This Wiley Publishing tome is big (more than 650 pages), useful and very complete. Be warned, however, that its scope is limited to system administration. The purpose of the book is to solve “real world...problems for those who have to automate these often complex and repetitive tasks”. Little information is directly employable for end-user tasks, such as printing booklets, mirroring Web sites or searching through e-mail.
The author has a lot of experience with shell scripting, and it shows. The scripts to solve each problem are well written and discussed line by line. For each, a preamble gives the big picture or introduces some command that is used in the rest of the chapter.
Anyone interested in scripting for maximum portability or ease of maintenance can learn a lot from this book. Everything needed to use the same script with Linux and all varieties of UNIX is present: Linux, Solaris, AIX and HP-UX have one subsection each.
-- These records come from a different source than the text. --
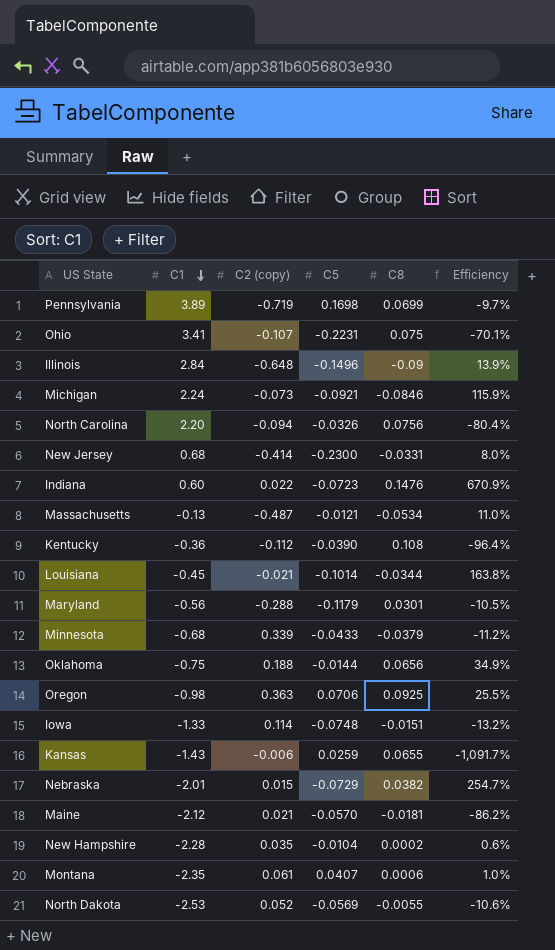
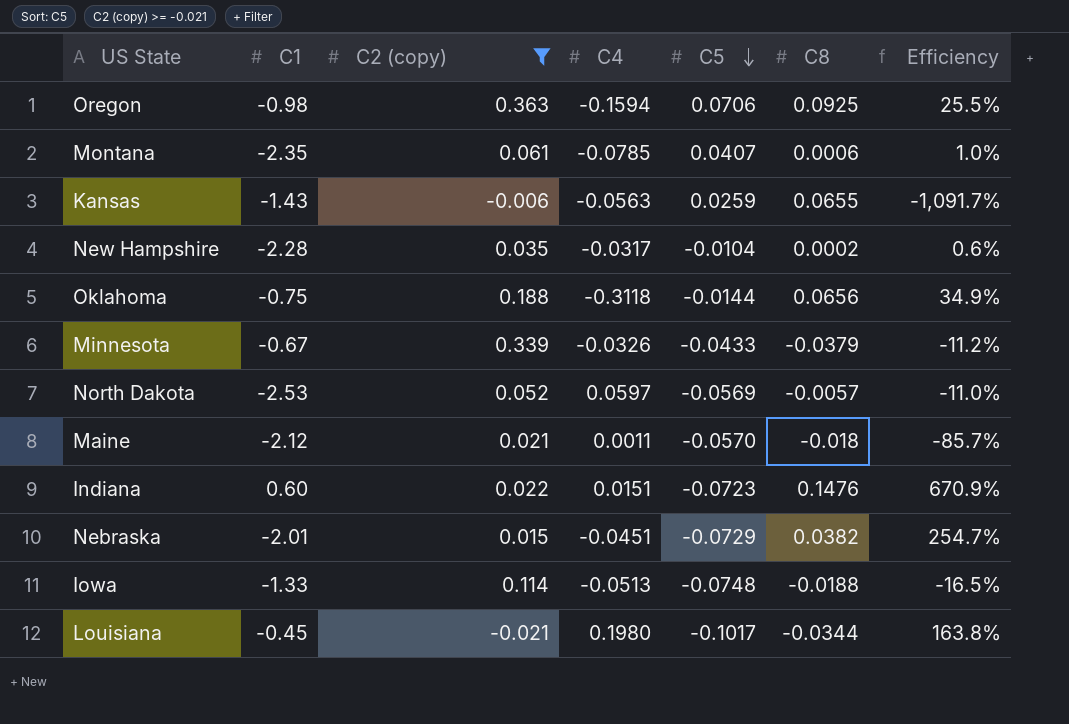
filter: none -> C2 (copy) >= -0.021
row order: C1 descending -> C5 descending
column C4 | position: none -> 4
Minnesota | C1: -0.68 -> -0.67
North Dakota | C8: -0.0055 -> -0.0057
North Dakota | Efficiency: -10.6% -> -11.0%
Maine | C8: -0.0181 -> -0.018
Maine | Efficiency: -86.2% -> -85.7%
Iowa | C8: -0.0151 -> -0.0188
Iowa | Efficiency: -13.2% -> -16.5%
Louisiana | C5: -0.1014 -> -0.1017

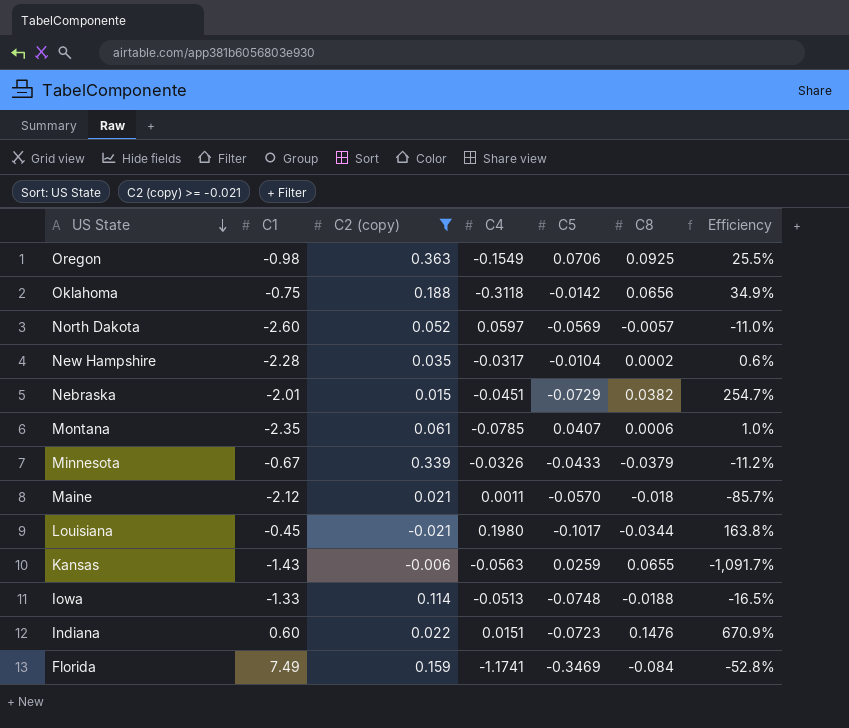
row order: C5 descending -> US State descending
Oregon | C4: -0.1594 -> -0.1549
Oklahoma | C5: -0.0144 -> -0.0142
North Dakota | C1: -2.53 -> -2.60
row Florida: none -> 7.49 | 0.159 | -1.1741 | -0.3469 | -0.084 | -52.8%

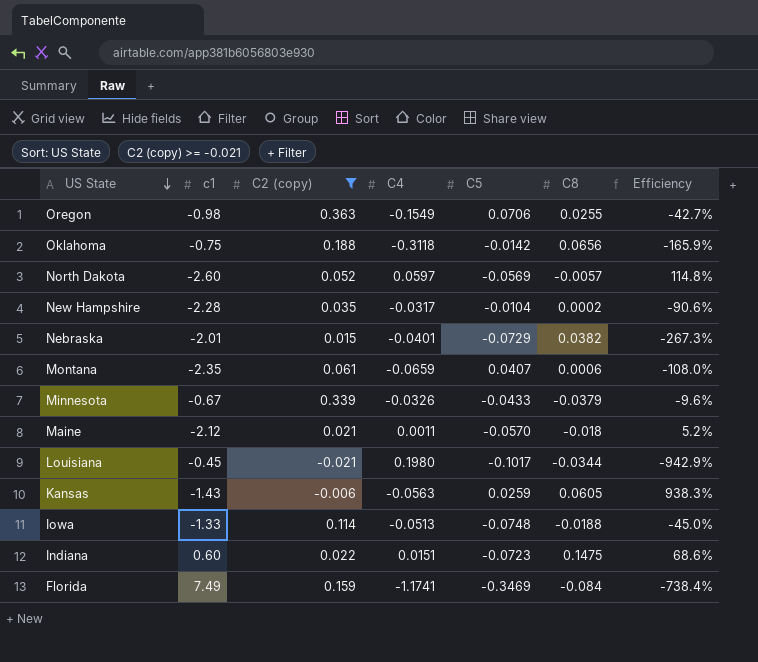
column name: C1 -> c1
column Efficiency | formula: [C8] / [C2 (copy)] -> [C4] / [C2 (copy)]
Oregon | C8: 0.0925 -> 0.0255
Nebraska | C4: -0.0451 -> -0.0401
Montana | C4: -0.0785 -> -0.0659
Kansas | C8: 0.0655 -> 0.0605
Indiana | C8: 0.1476 -> 0.1475

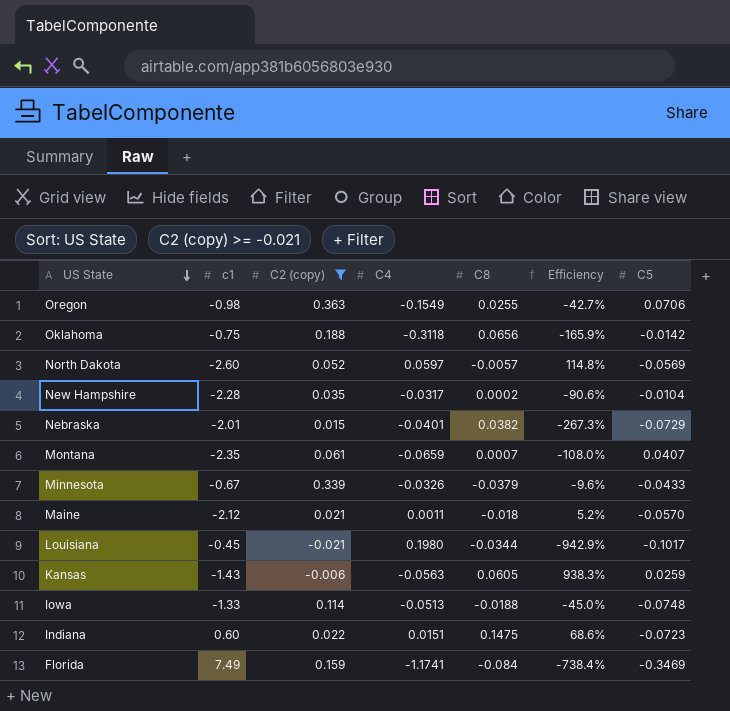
column C5 | position: 5 -> 7
Montana | C8: 0.0006 -> 0.0007

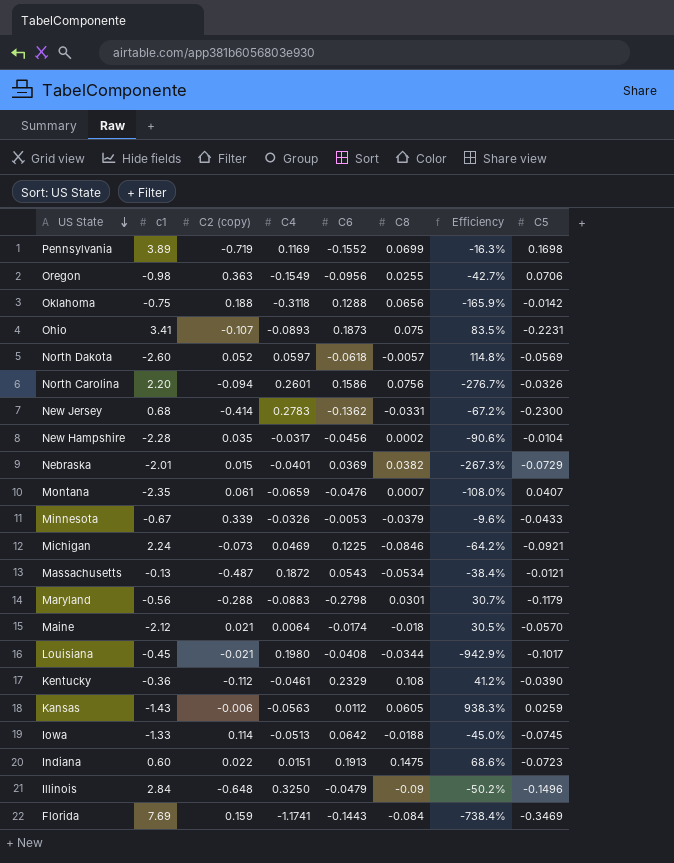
filter: C2 (copy) >= -0.021 -> none
column C6 | position: none -> 5
Maine | C4: 0.0011 -> 0.0064
Maine | Efficiency: 5.2% -> 30.5%
Iowa | C5: -0.0748 -> -0.0745
Florida | c1: 7.49 -> 7.69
The first chapter is a quick tutorial of shell scripting and a summary of all the techniques discussed later. The second one goes head first into deep scripting mode, setting the pace for the whole book. It offers 12 different ways to read a file line by line, including benchmarks to find the fastest one.
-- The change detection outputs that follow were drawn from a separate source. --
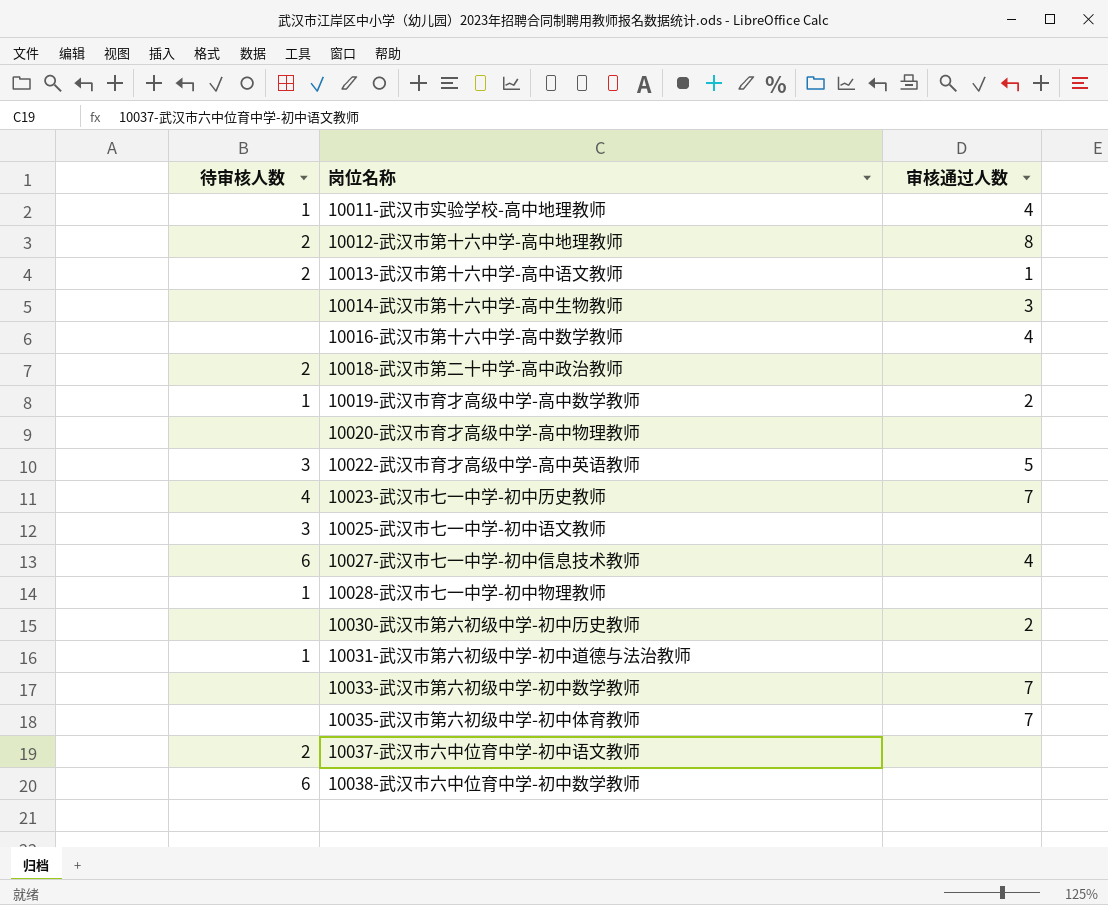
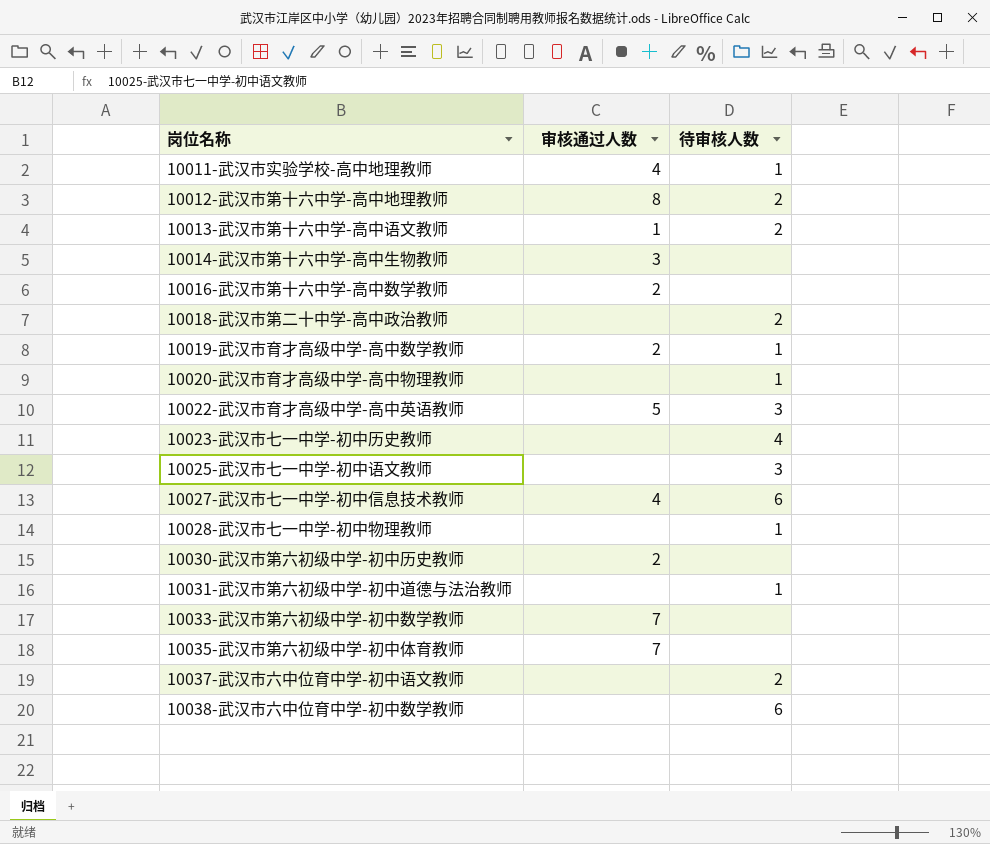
column 待审核人数 | position: 1 -> 3
10016-武汉市第十六中学-高中数学教师 | 审核通过人数: 4 -> 2
10020-武汉市育才高级中学-高中物理教师 | 待审核人数: none -> 1
10023-武汉市七一中学-初中历史教师 | 审核通过人数: 7 -> none

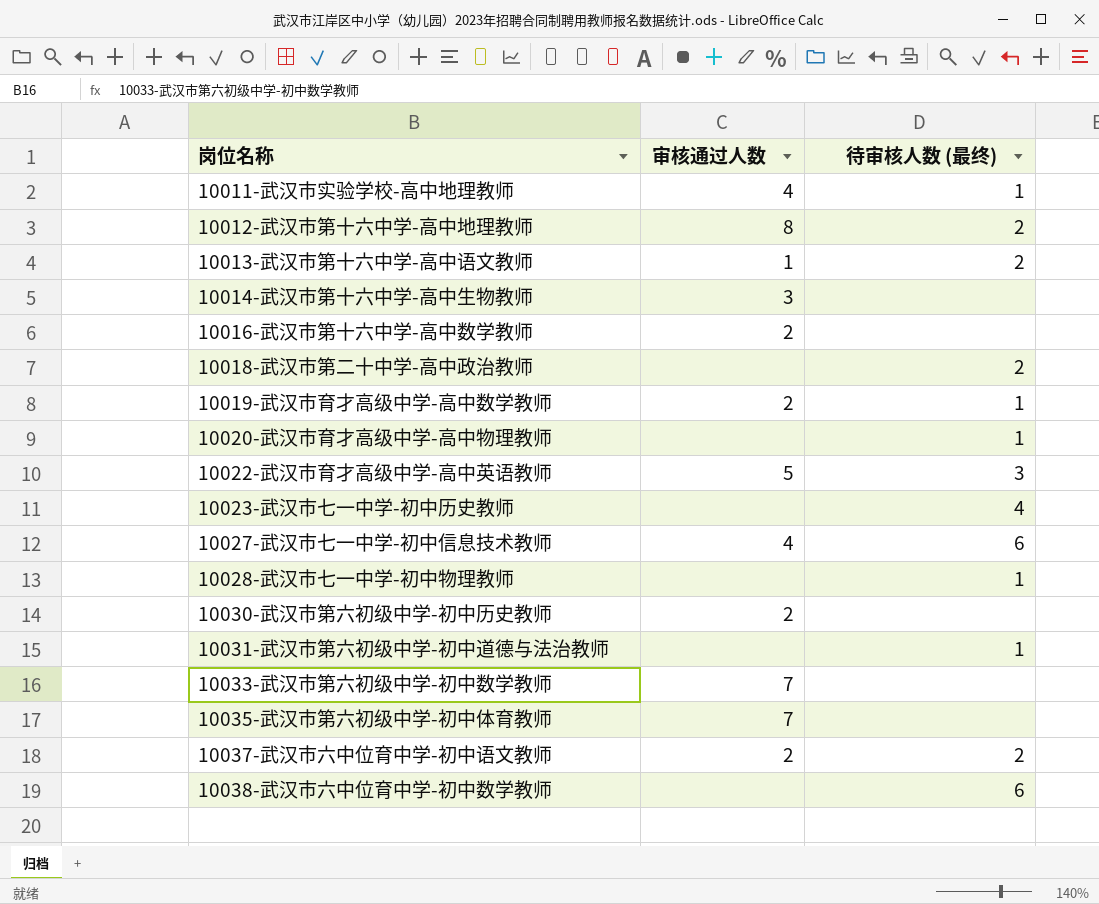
column name: 待审核人数 -> 待审核人数 (最终)
row 10025-武汉市七一中学-初中语文教师: none | 3 -> none
10037-武汉市六中位育中学-初中语文教师 | 审核通过人数: none -> 2

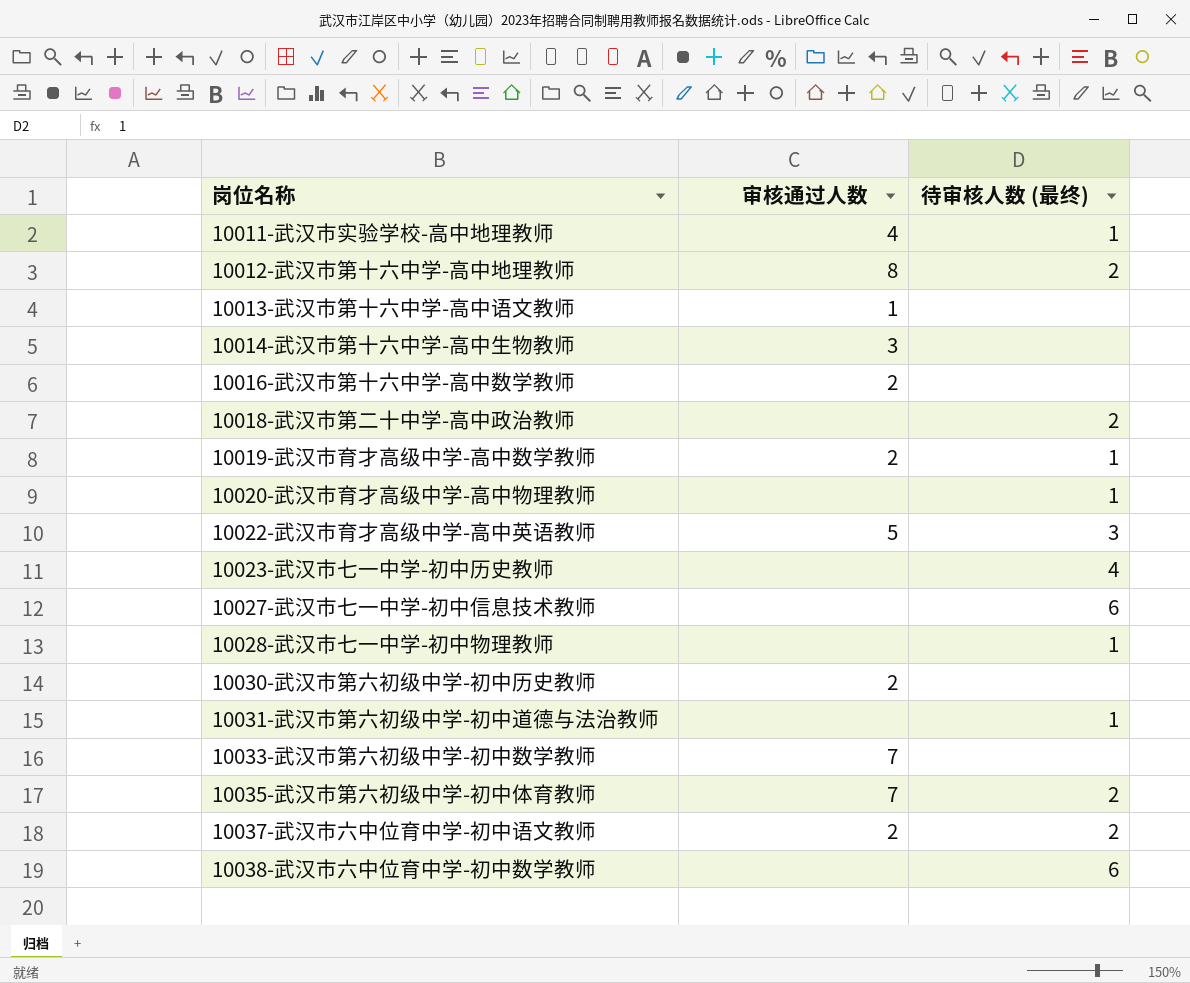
10013-武汉市第十六中学-高中语文教师 | 待审核人数 (最终): 2 -> none
10027-武汉市七一中学-初中信息技术教师 | 审核通过人数: 4 -> none
10035-武汉市第六初级中学-初中体育教师 | 待审核人数 (最终): none -> 2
The most arcane shell commands and options are explained with plenty of examples. “Here” documents, a way to feed input to a script or command within the script itself, are explained thoroughly. Readers learn more than they could imagine about traps, typeset, getopts and other techniques for managing command-line arguments.
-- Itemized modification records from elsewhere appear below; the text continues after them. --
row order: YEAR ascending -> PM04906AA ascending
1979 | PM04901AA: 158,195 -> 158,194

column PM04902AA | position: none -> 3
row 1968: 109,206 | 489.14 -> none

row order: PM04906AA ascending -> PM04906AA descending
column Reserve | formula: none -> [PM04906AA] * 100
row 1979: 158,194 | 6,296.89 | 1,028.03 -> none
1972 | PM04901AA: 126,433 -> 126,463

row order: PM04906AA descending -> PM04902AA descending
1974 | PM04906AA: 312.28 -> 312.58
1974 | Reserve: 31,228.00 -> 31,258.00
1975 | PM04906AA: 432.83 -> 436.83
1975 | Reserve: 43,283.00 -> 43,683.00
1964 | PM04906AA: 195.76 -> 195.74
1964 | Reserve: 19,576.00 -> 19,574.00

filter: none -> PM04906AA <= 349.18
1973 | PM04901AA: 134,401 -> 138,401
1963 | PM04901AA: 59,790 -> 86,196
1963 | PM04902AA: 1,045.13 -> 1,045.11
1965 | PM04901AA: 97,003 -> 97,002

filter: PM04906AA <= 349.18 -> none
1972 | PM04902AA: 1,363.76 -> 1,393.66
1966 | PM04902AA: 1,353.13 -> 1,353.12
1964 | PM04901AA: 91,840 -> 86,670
System monitoring receives the most coverage: several chapters explain how to detect and report problems in processes, disk space, memory and CPU usage.
Other important administration activities have their own sections. The author moves with ease from system snapshots to print queues, automated FTP and building sudo from source. Several methods to add menus and progress bars to shell scripts are explained. Floating-point math, number conversion and generation of random passwords and numbers also are covered. The volume ends with 45 pages devoted to sending pop-up messages from UNIX to Microsoft OSes. All scripts are available for download at the Wiley Web site area devoted to the book.